── Given entries ──
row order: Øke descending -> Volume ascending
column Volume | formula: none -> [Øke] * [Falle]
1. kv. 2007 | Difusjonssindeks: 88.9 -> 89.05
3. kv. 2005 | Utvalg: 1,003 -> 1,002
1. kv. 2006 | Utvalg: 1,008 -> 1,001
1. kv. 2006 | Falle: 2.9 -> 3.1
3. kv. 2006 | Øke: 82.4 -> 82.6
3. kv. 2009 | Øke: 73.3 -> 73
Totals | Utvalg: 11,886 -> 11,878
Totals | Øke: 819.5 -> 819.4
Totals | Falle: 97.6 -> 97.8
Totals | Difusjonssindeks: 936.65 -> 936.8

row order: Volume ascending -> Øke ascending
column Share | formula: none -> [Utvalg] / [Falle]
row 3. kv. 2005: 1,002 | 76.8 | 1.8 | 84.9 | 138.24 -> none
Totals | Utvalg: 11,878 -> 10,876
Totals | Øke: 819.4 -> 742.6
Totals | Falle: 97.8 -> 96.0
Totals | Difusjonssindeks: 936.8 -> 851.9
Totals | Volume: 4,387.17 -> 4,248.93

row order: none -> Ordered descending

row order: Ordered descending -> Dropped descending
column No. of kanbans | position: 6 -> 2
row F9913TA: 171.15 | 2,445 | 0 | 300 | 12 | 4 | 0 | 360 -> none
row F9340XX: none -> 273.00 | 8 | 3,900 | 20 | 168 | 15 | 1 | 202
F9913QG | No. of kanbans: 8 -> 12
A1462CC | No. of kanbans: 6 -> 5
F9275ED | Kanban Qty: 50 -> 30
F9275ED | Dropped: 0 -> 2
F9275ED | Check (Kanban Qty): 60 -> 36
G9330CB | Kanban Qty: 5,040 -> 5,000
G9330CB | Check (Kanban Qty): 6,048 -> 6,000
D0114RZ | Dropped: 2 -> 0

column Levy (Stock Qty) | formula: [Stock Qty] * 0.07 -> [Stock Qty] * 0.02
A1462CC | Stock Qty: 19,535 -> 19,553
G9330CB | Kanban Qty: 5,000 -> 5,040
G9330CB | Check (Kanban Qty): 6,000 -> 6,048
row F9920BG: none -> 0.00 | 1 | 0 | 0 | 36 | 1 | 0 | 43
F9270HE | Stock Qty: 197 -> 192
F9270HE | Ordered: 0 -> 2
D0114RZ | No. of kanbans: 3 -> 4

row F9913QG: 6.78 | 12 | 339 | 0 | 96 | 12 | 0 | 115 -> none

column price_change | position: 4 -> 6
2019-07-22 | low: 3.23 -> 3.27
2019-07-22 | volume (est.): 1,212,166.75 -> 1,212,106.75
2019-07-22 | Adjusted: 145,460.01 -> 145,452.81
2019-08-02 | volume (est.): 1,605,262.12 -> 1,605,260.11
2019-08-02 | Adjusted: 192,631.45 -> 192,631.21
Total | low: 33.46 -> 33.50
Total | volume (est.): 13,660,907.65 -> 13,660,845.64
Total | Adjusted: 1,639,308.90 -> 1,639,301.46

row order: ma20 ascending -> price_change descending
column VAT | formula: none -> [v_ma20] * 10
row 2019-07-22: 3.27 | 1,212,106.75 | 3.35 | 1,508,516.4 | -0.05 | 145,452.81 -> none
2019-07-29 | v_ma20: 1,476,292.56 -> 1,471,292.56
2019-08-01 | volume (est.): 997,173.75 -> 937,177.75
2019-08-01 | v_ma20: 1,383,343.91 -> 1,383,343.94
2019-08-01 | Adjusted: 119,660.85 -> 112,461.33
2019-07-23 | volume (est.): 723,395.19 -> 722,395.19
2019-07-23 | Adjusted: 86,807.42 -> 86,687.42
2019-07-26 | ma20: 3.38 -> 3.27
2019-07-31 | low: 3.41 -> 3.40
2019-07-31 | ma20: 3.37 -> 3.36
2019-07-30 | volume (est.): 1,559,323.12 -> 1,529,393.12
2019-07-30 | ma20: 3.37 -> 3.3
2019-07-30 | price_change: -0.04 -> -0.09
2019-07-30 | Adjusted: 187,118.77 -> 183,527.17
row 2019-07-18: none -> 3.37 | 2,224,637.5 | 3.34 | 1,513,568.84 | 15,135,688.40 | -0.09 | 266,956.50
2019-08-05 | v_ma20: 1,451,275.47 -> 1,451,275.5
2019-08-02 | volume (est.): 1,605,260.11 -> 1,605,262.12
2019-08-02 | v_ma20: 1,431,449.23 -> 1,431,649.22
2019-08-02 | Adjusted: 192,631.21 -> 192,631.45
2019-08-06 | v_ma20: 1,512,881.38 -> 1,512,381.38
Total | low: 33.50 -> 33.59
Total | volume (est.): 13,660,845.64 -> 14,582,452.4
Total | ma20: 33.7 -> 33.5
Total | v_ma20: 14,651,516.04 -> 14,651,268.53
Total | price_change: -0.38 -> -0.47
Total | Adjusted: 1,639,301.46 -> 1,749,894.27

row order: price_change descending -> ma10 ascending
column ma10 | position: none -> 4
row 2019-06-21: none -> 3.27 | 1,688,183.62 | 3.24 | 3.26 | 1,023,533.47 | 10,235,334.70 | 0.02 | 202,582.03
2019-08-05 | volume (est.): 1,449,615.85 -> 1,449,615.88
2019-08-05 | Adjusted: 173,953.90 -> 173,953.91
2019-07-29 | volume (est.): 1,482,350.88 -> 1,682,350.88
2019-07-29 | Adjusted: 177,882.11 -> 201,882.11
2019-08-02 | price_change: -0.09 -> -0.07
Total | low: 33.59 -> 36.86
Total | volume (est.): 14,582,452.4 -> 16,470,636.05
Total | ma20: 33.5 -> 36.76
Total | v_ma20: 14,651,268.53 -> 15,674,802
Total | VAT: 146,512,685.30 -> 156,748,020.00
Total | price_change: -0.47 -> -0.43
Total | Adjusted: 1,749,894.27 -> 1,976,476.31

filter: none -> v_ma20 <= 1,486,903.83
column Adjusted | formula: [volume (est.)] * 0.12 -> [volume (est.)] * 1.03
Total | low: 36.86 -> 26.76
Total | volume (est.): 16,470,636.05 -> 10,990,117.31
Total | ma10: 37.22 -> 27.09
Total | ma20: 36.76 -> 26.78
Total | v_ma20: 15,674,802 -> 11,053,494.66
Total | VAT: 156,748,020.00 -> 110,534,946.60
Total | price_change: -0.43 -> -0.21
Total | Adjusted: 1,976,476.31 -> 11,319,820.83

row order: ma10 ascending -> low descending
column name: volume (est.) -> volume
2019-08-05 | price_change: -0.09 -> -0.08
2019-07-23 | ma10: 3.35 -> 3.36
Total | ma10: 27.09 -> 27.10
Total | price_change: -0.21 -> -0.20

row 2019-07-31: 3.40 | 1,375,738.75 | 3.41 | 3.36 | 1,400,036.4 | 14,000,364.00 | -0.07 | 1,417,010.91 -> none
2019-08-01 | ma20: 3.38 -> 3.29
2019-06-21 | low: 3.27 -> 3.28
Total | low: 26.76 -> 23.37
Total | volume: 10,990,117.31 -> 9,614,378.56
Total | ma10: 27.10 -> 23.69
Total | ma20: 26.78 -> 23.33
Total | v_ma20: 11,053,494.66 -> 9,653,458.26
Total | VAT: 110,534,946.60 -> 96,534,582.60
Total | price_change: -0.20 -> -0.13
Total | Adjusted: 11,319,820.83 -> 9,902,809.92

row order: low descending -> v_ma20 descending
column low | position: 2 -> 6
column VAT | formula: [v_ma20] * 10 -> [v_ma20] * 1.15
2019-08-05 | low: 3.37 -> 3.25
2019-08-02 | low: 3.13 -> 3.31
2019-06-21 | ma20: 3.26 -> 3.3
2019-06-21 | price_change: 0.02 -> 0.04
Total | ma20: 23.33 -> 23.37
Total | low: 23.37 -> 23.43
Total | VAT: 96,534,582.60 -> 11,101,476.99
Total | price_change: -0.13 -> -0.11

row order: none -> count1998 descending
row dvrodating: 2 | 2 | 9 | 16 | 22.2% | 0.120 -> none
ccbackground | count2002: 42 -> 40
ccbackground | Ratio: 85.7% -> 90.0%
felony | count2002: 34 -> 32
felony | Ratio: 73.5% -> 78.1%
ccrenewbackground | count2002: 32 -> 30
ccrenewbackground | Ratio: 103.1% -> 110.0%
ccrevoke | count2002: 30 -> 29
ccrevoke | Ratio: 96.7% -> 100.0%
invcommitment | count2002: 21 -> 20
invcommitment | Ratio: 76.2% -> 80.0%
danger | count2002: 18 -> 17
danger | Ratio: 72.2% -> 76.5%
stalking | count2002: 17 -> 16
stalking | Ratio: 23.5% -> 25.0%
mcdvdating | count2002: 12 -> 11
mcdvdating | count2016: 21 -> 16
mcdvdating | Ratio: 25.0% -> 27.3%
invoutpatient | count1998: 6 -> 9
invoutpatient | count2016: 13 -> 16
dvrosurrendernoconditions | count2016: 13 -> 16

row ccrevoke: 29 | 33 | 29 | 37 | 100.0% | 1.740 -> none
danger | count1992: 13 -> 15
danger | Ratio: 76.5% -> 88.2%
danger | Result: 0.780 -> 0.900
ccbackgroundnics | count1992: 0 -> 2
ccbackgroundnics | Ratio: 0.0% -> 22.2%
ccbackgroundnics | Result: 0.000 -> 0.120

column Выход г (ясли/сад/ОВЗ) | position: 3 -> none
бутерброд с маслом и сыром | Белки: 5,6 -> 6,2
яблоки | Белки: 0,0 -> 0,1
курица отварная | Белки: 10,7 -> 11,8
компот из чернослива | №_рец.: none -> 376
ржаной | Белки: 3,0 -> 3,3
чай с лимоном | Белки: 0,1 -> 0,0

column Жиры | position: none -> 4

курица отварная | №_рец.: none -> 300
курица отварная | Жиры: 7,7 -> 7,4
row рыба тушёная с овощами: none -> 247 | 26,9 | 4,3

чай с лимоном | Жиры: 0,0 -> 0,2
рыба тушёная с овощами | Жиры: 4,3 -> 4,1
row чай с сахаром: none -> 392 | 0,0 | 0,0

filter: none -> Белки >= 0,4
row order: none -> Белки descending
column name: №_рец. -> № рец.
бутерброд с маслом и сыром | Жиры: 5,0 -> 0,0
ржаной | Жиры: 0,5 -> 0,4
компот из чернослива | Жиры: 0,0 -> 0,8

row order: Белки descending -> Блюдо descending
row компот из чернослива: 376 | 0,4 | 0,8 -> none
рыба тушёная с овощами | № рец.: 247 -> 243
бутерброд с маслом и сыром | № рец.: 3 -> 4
───
*About this exercise*
Using the entries above, give back exactly the line containing "column Share |", the line containing "2019-08-01 | Adjusted: 119,660.85", and every line between them, and nothing else.

*Result for this task*
column Share | formula: none -> [Utvalg] / [Falle]
row 3. kv. 2005: 1,002 | 76.8 | 1.8 | 84.9 | 138.24 -> none
Totals | Utvalg: 11,878 -> 10,876
Totals | Øke: 819.4 -> 742.6
Totals | Falle: 97.8 -> 96.0
Totals | Difusjonssindeks: 936.8 -> 851.9
Totals | Volume: 4,387.17 -> 4,248.93

row order: none -> Ordered descending

row order: Ordered descending -> Dropped descending
column No. of kanbans | position: 6 -> 2
row F9913TA: 171.15 | 2,445 | 0 | 300 | 12 | 4 | 0 | 360 -> none
row F9340XX: none -> 273.00 | 8 | 3,900 | 20 | 168 | 15 | 1 | 202
F9913QG | No. of kanbans: 8 -> 12
A1462CC | No. of kanbans: 6 -> 5
F9275ED | Kanban Qty: 50 -> 30
F9275ED | Dropped: 0 -> 2
F9275ED | Check (Kanban Qty): 60 -> 36
G9330CB | Kanban Qty: 5,040 -> 5,000
G9330CB | Check (Kanban Qty): 6,048 -> 6,000
D0114RZ | Dropped: 2 -> 0

column Levy (Stock Qty) | formula: [Stock Qty] * 0.07 -> [Stock Qty] * 0.02
A1462CC | Stock Qty: 19,535 -> 19,553
G9330CB | Kanban Qty: 5,000 -> 5,040
G9330CB | Check (Kanban Qty): 6,000 -> 6,048
row F9920BG: none -> 0.00 | 1 | 0 | 0 | 36 | 1 | 0 | 43
F9270HE | Stock Qty: 197 -> 192
F9270HE | Ordered: 0 -> 2
D0114RZ | No. of kanbans: 3 -> 4

row F9913QG: 6.78 | 12 | 339 | 0 | 96 | 12 | 0 | 115 -> none

column price_change | position: 4 -> 6
2019-07-22 | low: 3.23 -> 3.27
2019-07-22 | volume (est.): 1,212,166.75 -> 1,212,106.75
2019-07-22 | Adjusted: 145,460.01 -> 145,452.81
2019-08-02 | volume (est.): 1,605,262.12 -> 1,605,260.11
2019-08-02 | Adjusted: 192,631.45 -> 192,631.21
Total | low: 33.46 -> 33.50
Total | volume (est.): 13,660,907.65 -> 13,660,845.64
Total | Adjusted: 1,639,308.90 -> 1,639,301.46

row order: ma20 ascending -> price_change descending
column VAT | formula: none -> [v_ma20] * 10
row 2019-07-22: 3.27 | 1,212,106.75 | 3.35 | 1,508,516.4 | -0.05 | 145,452.81 -> none
2019-07-29 | v_ma20: 1,476,292.56 -> 1,471,292.56
2019-08-01 | volume (est.): 997,173.75 -> 937,177.75
2019-08-01 | v_ma20: 1,383,343.91 -> 1,383,343.94
2019-08-01 | Adjusted: 119,660.85 -> 112,461.33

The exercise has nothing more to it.